Work to complete — In the entries below, begin at the line that has "[301,107,363,124] modeling ->" and stop after the line that has "[635,123,676,136] sprun ->"; output those lines exactly, leaving out pictures.

Data section —

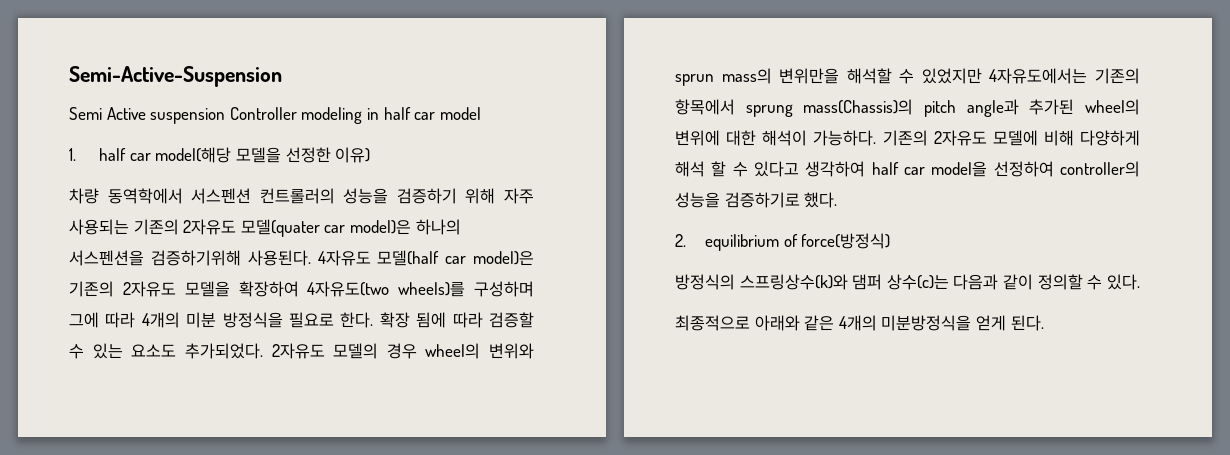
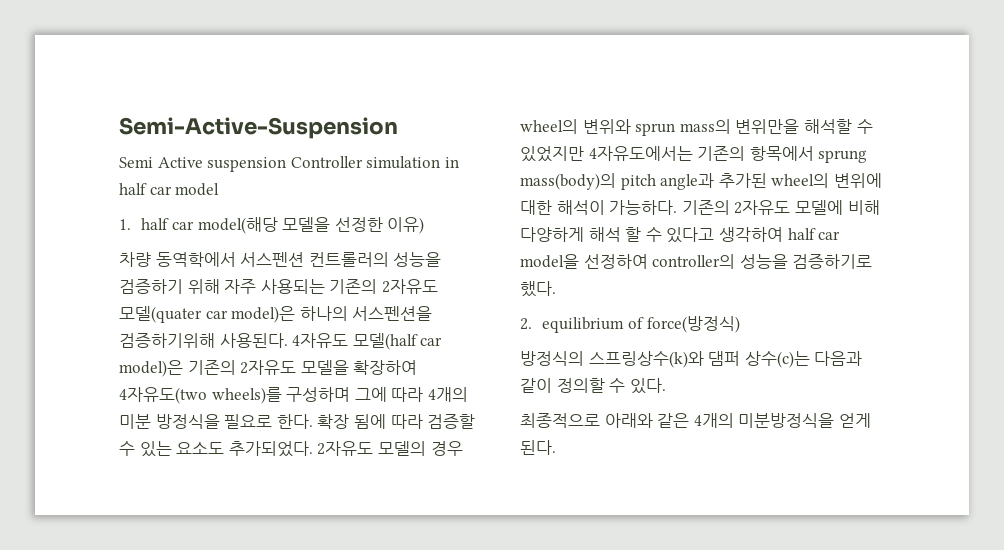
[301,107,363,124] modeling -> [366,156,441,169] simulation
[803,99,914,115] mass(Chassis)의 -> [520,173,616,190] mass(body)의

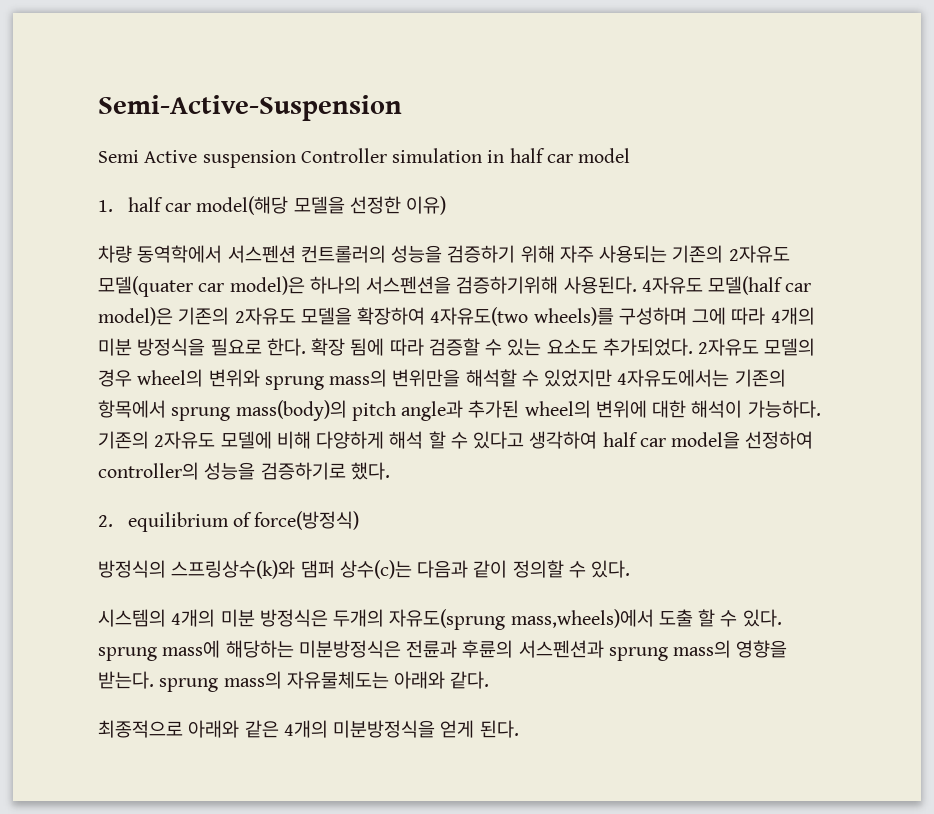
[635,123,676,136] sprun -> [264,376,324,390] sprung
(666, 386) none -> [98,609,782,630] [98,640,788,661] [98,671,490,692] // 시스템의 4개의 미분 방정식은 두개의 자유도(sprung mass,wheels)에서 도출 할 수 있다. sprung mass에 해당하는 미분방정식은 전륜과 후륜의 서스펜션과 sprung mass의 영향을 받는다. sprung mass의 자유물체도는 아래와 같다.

* * *

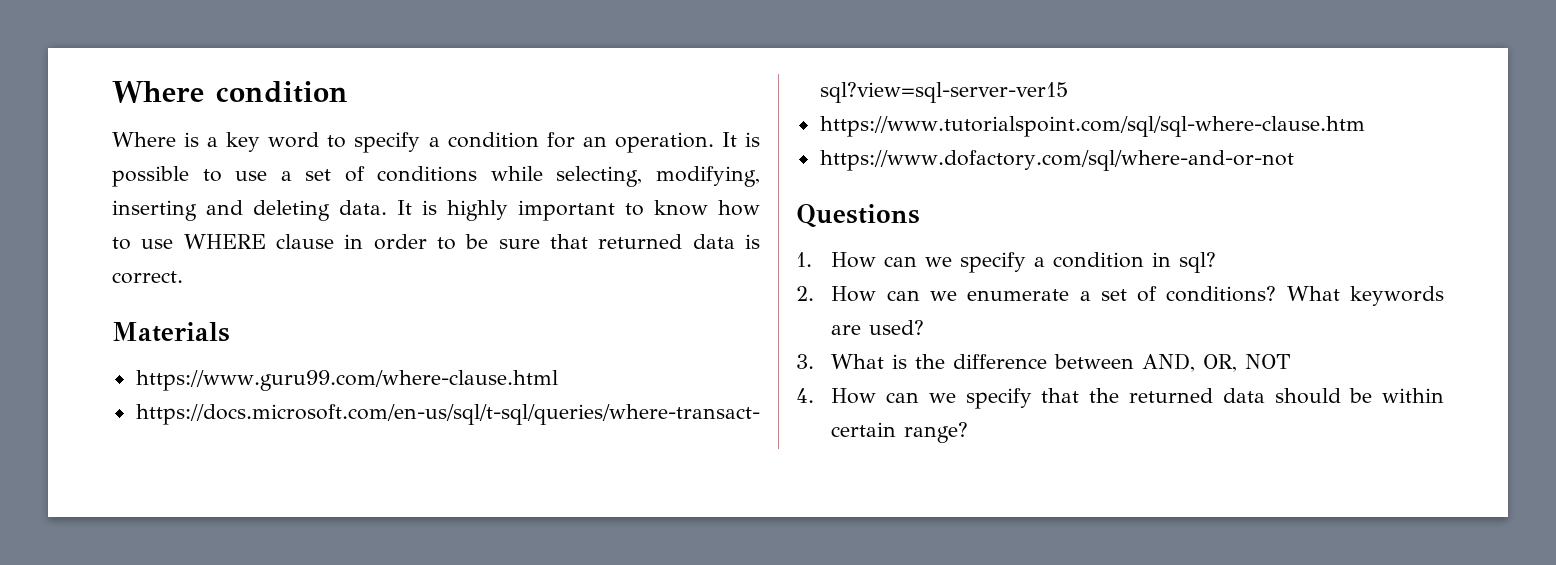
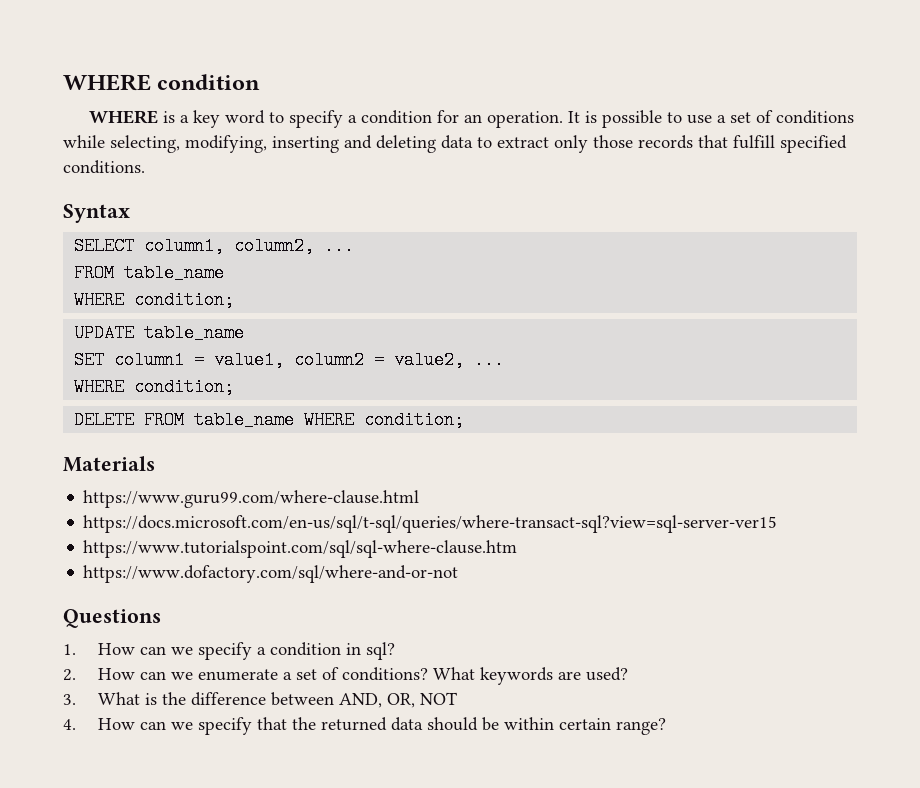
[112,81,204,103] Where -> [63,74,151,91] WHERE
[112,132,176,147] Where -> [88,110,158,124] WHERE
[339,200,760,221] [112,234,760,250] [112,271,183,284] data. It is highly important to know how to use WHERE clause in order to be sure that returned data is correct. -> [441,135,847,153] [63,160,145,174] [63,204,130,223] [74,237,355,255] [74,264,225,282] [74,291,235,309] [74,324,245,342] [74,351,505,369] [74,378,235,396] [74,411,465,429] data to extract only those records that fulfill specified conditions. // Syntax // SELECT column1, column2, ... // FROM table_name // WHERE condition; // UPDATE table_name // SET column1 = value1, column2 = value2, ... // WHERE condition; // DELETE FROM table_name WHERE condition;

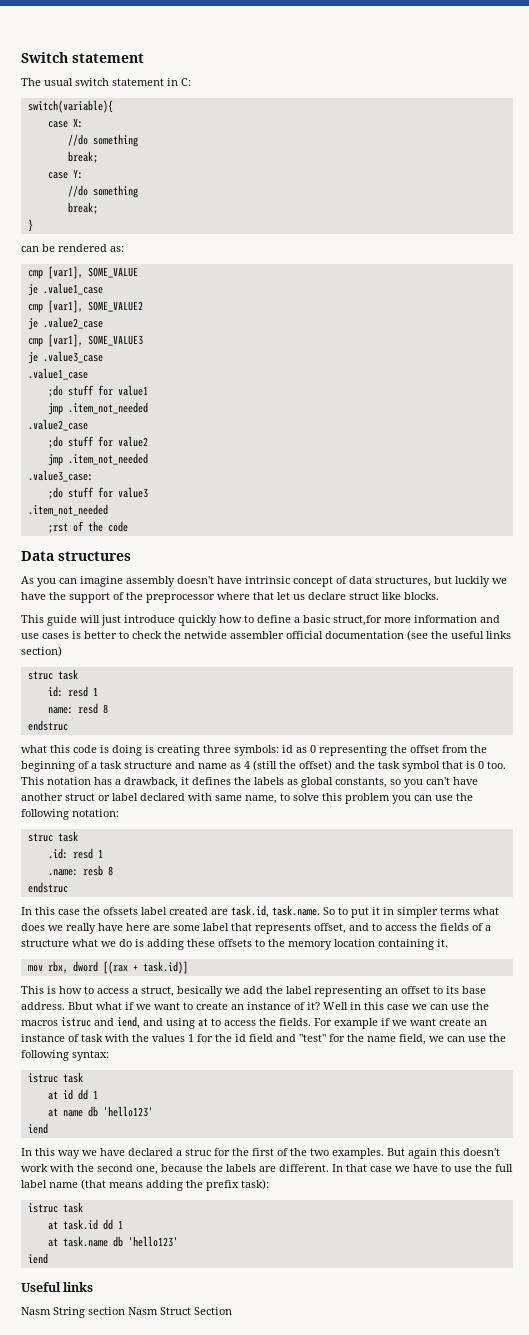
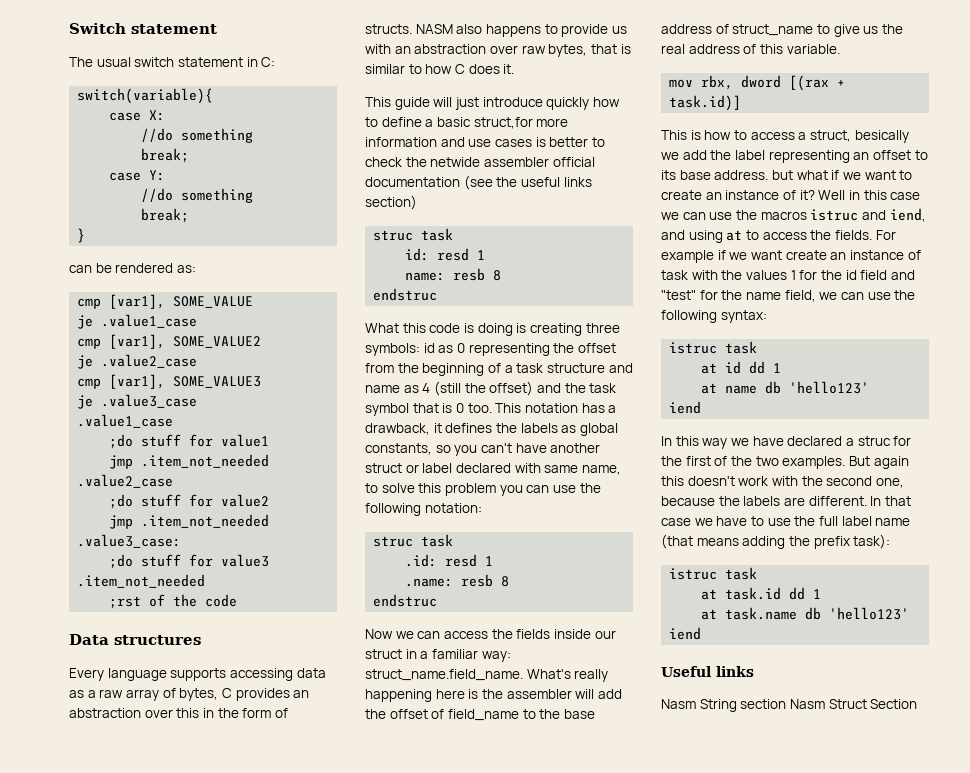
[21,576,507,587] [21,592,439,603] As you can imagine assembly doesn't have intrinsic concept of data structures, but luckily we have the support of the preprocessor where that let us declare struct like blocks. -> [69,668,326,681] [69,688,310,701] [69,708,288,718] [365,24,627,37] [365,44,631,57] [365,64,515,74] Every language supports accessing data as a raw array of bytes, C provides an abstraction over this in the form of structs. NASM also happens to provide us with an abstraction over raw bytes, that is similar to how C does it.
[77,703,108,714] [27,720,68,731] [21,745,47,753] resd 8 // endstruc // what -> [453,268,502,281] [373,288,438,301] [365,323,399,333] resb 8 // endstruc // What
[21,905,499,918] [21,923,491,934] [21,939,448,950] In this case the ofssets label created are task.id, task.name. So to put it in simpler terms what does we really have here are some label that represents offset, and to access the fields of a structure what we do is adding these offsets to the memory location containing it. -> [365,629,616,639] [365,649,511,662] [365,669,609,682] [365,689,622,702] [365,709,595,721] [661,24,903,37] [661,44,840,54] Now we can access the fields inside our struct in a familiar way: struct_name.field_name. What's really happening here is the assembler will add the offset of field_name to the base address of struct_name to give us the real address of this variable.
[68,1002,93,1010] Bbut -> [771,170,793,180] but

...

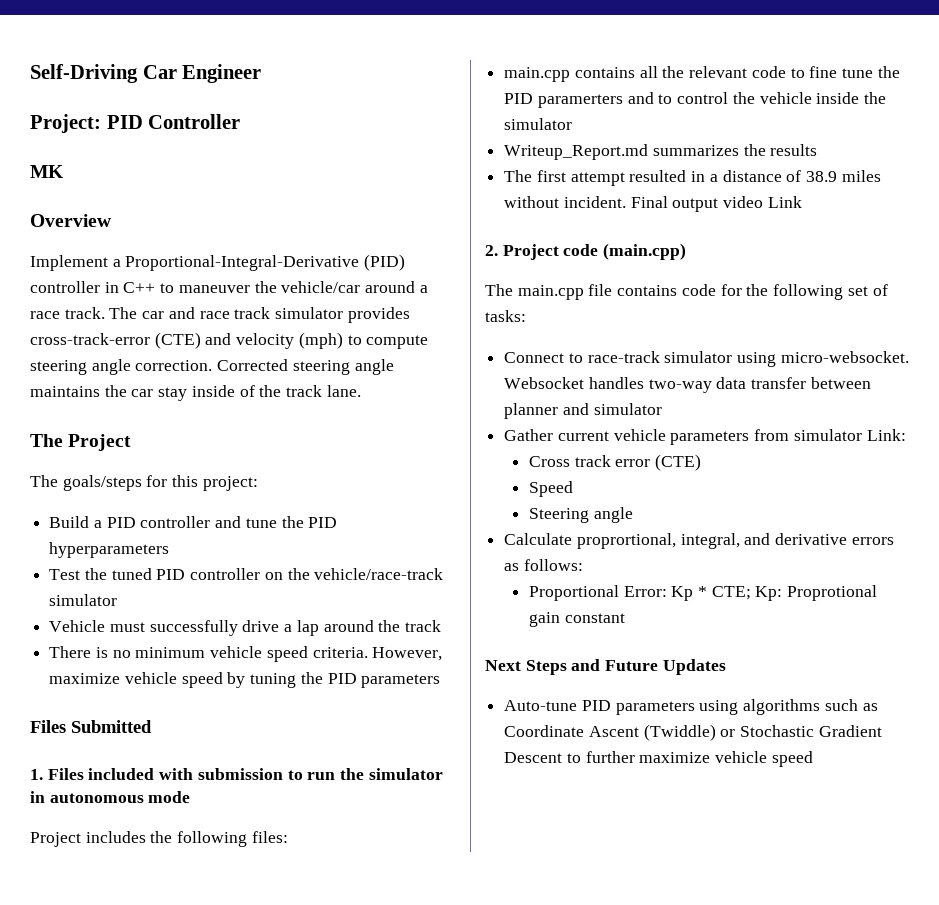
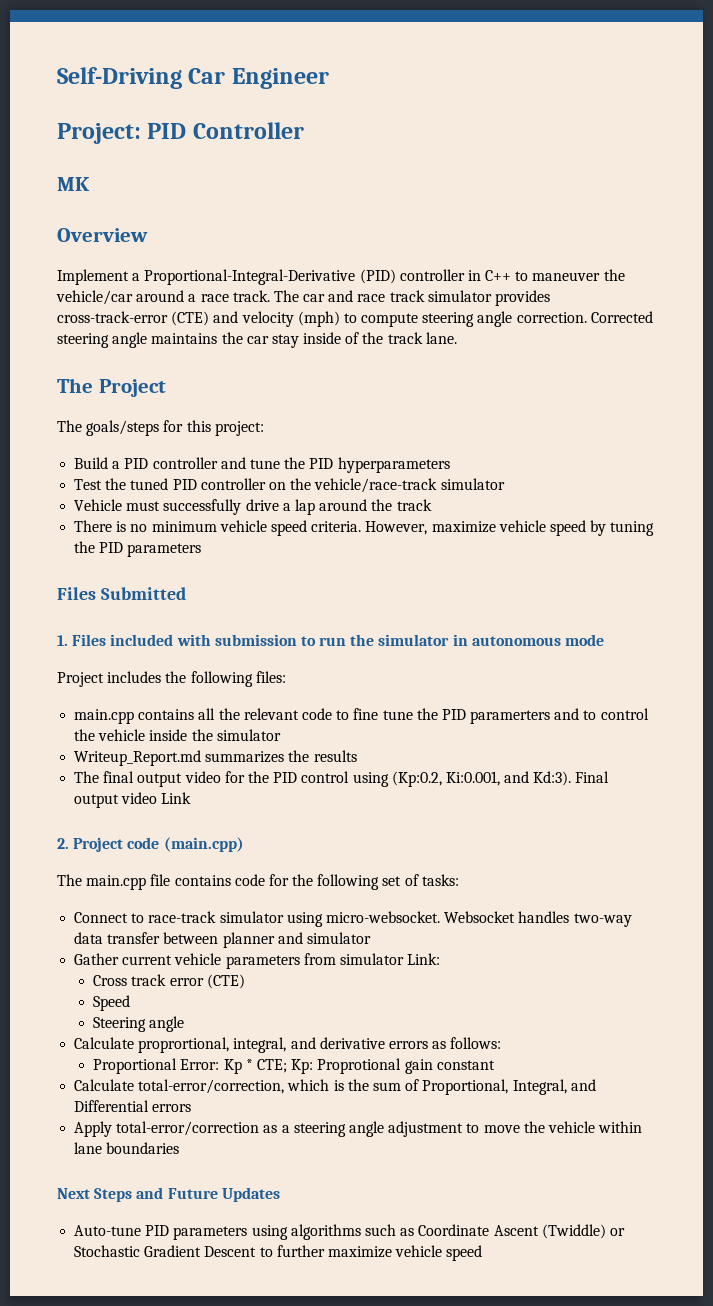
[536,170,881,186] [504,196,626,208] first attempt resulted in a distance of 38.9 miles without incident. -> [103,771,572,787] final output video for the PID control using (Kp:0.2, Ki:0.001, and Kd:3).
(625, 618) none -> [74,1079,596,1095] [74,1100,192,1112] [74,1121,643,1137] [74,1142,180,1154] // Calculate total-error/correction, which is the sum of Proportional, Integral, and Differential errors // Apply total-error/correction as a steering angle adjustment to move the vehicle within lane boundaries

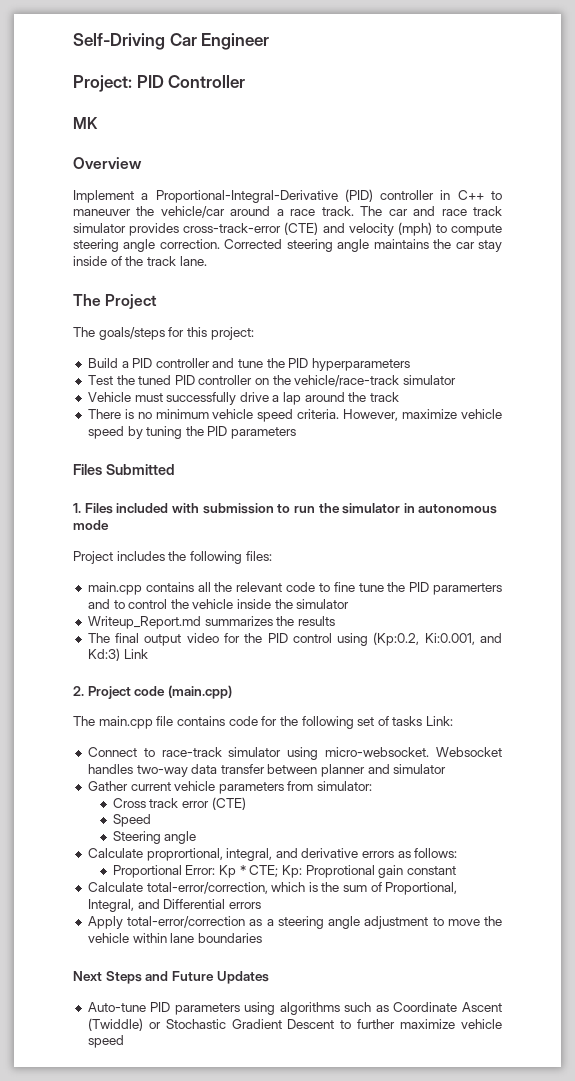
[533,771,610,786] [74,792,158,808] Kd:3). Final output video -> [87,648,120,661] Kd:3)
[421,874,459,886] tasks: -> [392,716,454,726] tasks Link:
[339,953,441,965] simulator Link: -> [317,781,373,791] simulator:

The answer —
[301,107,363,124] modeling -> [366,156,441,169] simulation
[803,99,914,115] mass(Chassis)의 -> [520,173,616,190] mass(body)의

[635,123,676,136] sprun -> [264,376,324,390] sprung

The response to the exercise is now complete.